さっきジェシカたちが、たまたま彼のことをあまりよく言っていなかったんだけど、それはそういう人間だったからなのか……」
僕が言うと、カイトはただ黙って肩を聳やかした。
僕は気遣わしくカイトを見た。
「そんな経緯があったのでは、デイビッドのこと、罰して欲しいだろうね。本当に本当に、許せないだろうね。親兄弟の仇じゃないか、それじゃあヴァレリアと結婚するのだって嫌なはずさ……。
カイト、僕としてもこんな話を知った以上は、できる限りのことをしたいと思っているよ。
兄さんに言えば、彼を厳罰に処することができると思うんだ。ウェブスター家なんか潰してしまえばいいんだ。
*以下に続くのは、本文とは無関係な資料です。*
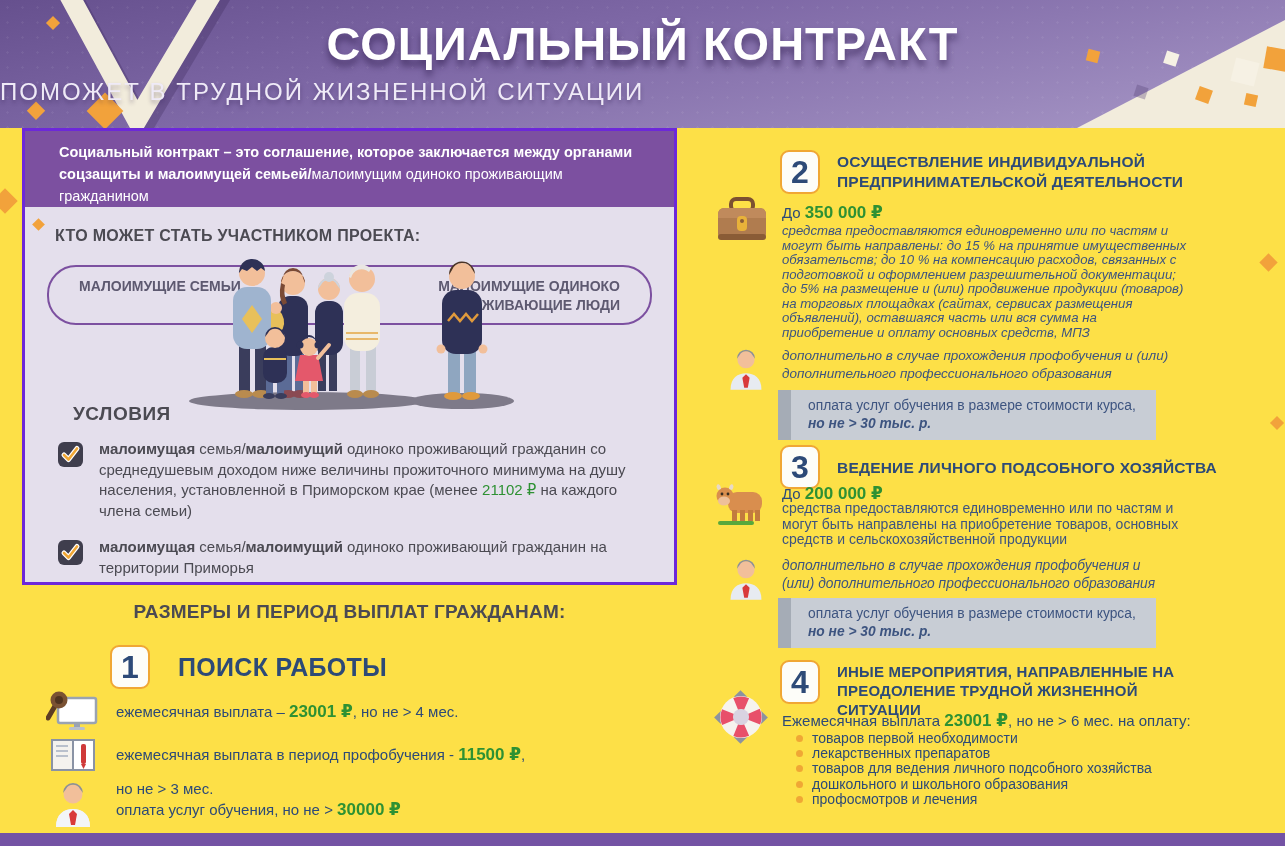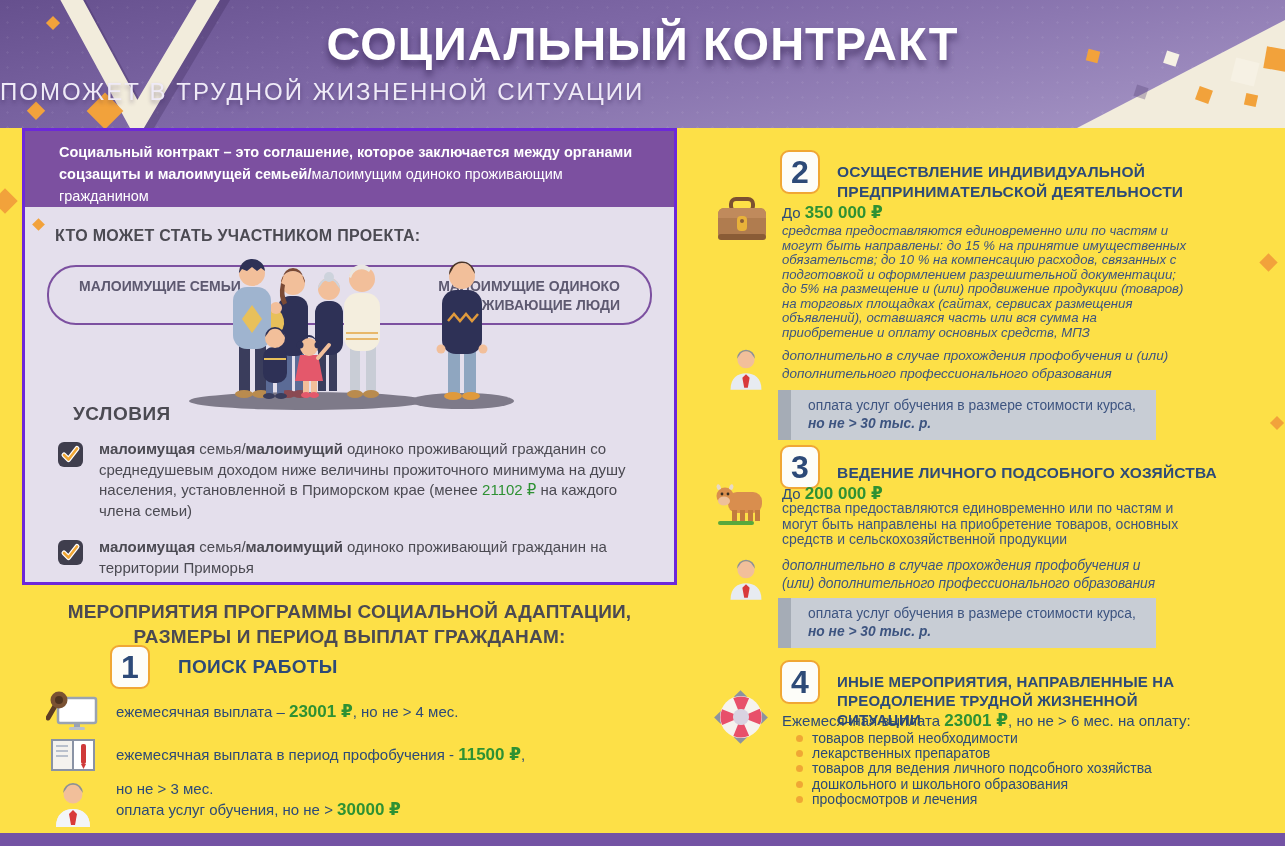--- a/index.html
+++ b/index.html
@@ -58,28 +58,28 @@
   .money{color:#2e9133;font-weight:bold;}
   
   .program-heading{position:absolute;left:22px;top:599px;width:655px;text-align:center;
     font-size:19px;font-weight:bold;color:#4b4a52;line-height:1.32;letter-spacing:.2px;}
   .numbox{
     width:40px;height:44px;background:#fdfdf9;border:2px solid #f0a735;border-radius:9px;
     color:#2d4a77;font-size:32px;font-weight:bold;display:flex;align-items:center;justify-content:center;
     box-sizing:border-box;flex:0 0 auto;
   }
   .s1-head{position:absolute;left:110px;top:645px;display:flex;align-items:center;gap:28px;}
-  .sec-title{font-size:19px;font-weight:bold;color:#2d4a77;letter-spacing:.3px;}
+  .sec-title{font-size:25px;font-weight:bold;color:#2d4a77;letter-spacing:.3px;}
   .s1-row{position:absolute;left:42px;display:flex;align-items:center;gap:12px;}
   .s1-icon{width:62px;display:flex;justify-content:center;flex:0 0 auto;}
   .row-text{font-size:15px;color:#2d4a77;line-height:1.35;}
   .row-text .money{font-size:17px;}
   
   .sec-head{position:absolute;display:flex;gap:17px;align-items:flex-start;}
-  .sec-head .title{font-size:15.5px;font-weight:bold;color:#2d4a77;line-height:1.28;letter-spacing:.2px;margin-top:12px;}
+  .sec-head .title{font-size:15.5px;font-weight:bold;color:#2d4a77;line-height:1.28;letter-spacing:.2px;margin-top:2px;}
   .sec-head.center{align-items:center;}
   .side-icon{position:absolute;}
   .amount-line{position:absolute;font-size:15px;color:#2d4a77;}
   .amount-line .money{font-size:17px;}
   .body-text{position:absolute;margin:0;color:#3d5480;}
   .italic{font-style:italic;}
   .note-box{
     position:absolute;box-sizing:border-box;background:#c8cdd5;border-left:13px solid #a5acb6;
     padding:7px 10px 7px 17px;color:#3d5480;font-size:13.8px;line-height:1.32;
   }
@@ -245,21 +245,20 @@
               <path d="M7 14 L11.5 18.5 L20 7.5" stroke="#ffffff" stroke-width="5" fill="none" stroke-linecap="round" stroke-linejoin="round"></path>
               <path d="M7 14 L11.5 18.5 L20 7.5" stroke="#f0a735" stroke-width="2.6" fill="none" stroke-linecap="round" stroke-linejoin="round"></path>
             </svg>
         </span>
         <p class="cond-text"><span class="b">малоимущая</span><span> семья/</span><span class="b">малоимущий</span><span> одиноко проживающий гражданин на территории Приморья</span></p>
       </div>
     </div>
   </div>
 
   <div class="program-heading">
-    <div>МЕРОПРИЯТИЯ ПРОГРАММЫ СОЦИАЛЬНОЙ АДАПТАЦИИ,</div>
     <div>РАЗМЕРЫ И ПЕРИОД ВЫПЛАТ ГРАЖДАНАМ:</div>
   </div>
 
   <div class="s1-head">
     <div class="numbox">1</div>
     <div class="sec-title">ПОИСК РАБОТЫ</div>
   </div>
 
   <div class="s1-row" style="top:686px;">
     <span class="s1-icon">

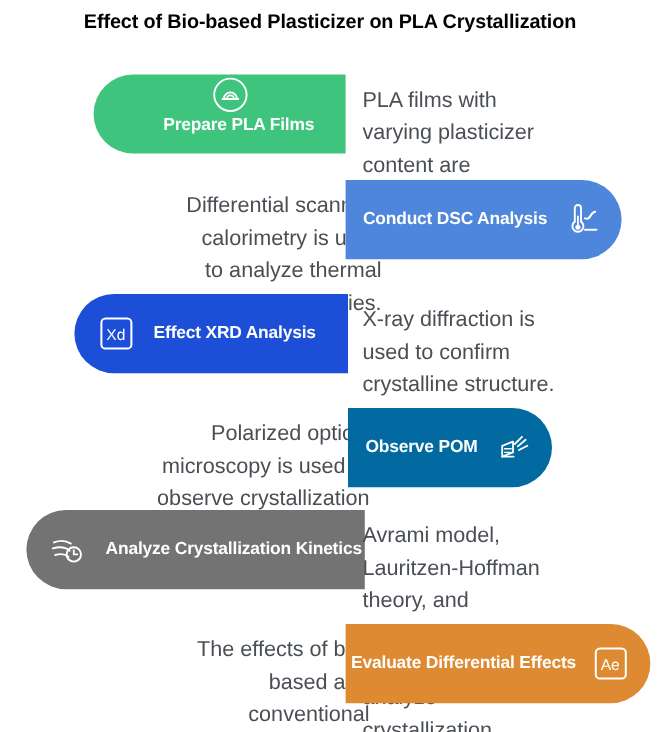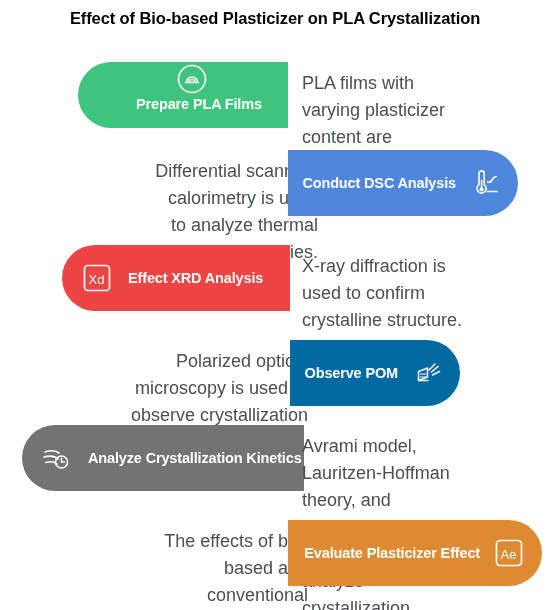--- a/index.html
+++ b/index.html
@@ -67,21 +67,21 @@
           <circle cx="13.6" cy="23.4" r="2.1" fill="#ffffff"></circle>
           <path d="M13.6 23.4 v-9" stroke="#ffffff" stroke-width="1.5" stroke-linecap="round"></path>
           <path d="M19.5 16 q3 1 4.5 -2 t4 -3.5" fill="none" stroke="#ffffff" stroke-width="1.7" stroke-linecap="round"></path>
           <path d="M19.5 25.5 h9.5" stroke="#ffffff" stroke-width="1.7" stroke-linecap="round"></path>
         </svg>
       </span>
     </div>
   </div>
 
   <div class="row" style="top:245px;">
-    <div class="bar left" style="left:62px;width:228px;background:#ef4444;">
+    <div class="bar left" style="left:62px;width:228px;background:#1d4ed8;">
       <span class="icon">
         <svg viewBox="0 0 34 34" width="34" height="34">
           <rect x="4.5" y="4.5" width="25" height="25" rx="3.5" fill="none" stroke="#ffffff" stroke-width="1.7"></rect>
           <text x="16.5" y="22.5" text-anchor="middle" fill="#ffffff" font-family="Liberation Sans, sans-serif" font-size="13">Xd</text>
         </svg>
       </span>
       <span class="bar-label">Effect XRD Analysis</span>
     </div>
     <div class="desc r" style="left:302px;width:176px;">X-ray diffraction is used to confirm crystalline structure.</div>
   </div>
@@ -111,21 +111,21 @@
         </svg>
       </span>
       <span class="bar-label">Analyze Crystallization Kinetics</span>
     </div>
     <div class="desc r" style="left:302px;width:172px;">Avrami model, Lauritzen-Hoffman theory, and isoconversional method are used to analyze crystallization kinetics.</div>
   </div>
 
   <div class="row" style="top:520px;">
     <div class="desc l" style="left:120px;width:188px;">The effects of bio-based and conventional plasticizers on PLA crystallization are evaluated.</div>
     <div class="bar right" style="left:288px;width:254px;background:#dd8a32;">
-      <span class="bar-label">Evaluate Plasticizer Effect</span>
+      <span class="bar-label">Evaluate Differential Effects</span>
       <span class="icon">
         <svg viewBox="0 0 34 34" width="34" height="34">
           <rect x="4.5" y="4.5" width="25" height="25" rx="3.5" fill="none" stroke="#ffffff" stroke-width="1.7"></rect>
           <text x="16.5" y="22.5" text-anchor="middle" fill="#ffffff" font-family="Liberation Sans, sans-serif" font-size="13">Ae</text>
         </svg>
       </span>
     </div>
   </div>
 
 </div>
それで、君が新しく名前を引き継げるようにして貰おう。そうすればいい。だって、こんな酷い話はないんだから……」
ところがカイトはきっぱりとかぶりを振った。
「いえ、きっとアレックス様のお話を聞いたところで、閣下は何もなさらないと思います」
「そんなことはないよ。兄さんは……」
僕はそう言いかけて、兄さんが必ずしも正義に篤い人道的な人間ではないことを思い出した。僕はついそのことを忘れそうになるのだが、アディンセル家に仕えるあらゆる者たちが、必要以上に兄さんを畏敬している理由はまさにそれなのだ。
「無駄です」
カイトは僕の思考を理解するように頷きながら繰り返した。
「でも、そんなのって、あんまり酷すぎるよ……」
僕はまるで自分こそが家族を殺された被害者のような気持ちでカイトを見た。
「カイト、君はまるで平気な顔をしているけど、本当はたくさん、泣いたんだろう? 今だって、悲しくて生きていられないくらい悲しいだろう?
こんな、こんなことってないよ……。
だからカイト、僕は君のために何かしたいんだ。僕はこんなこと、絶対許せない。見過ごしたくない……」
するとカイトは少しの間目を伏せて、それから再び僕に視線を向け、少し冗談めかしたような感じで微笑んだ。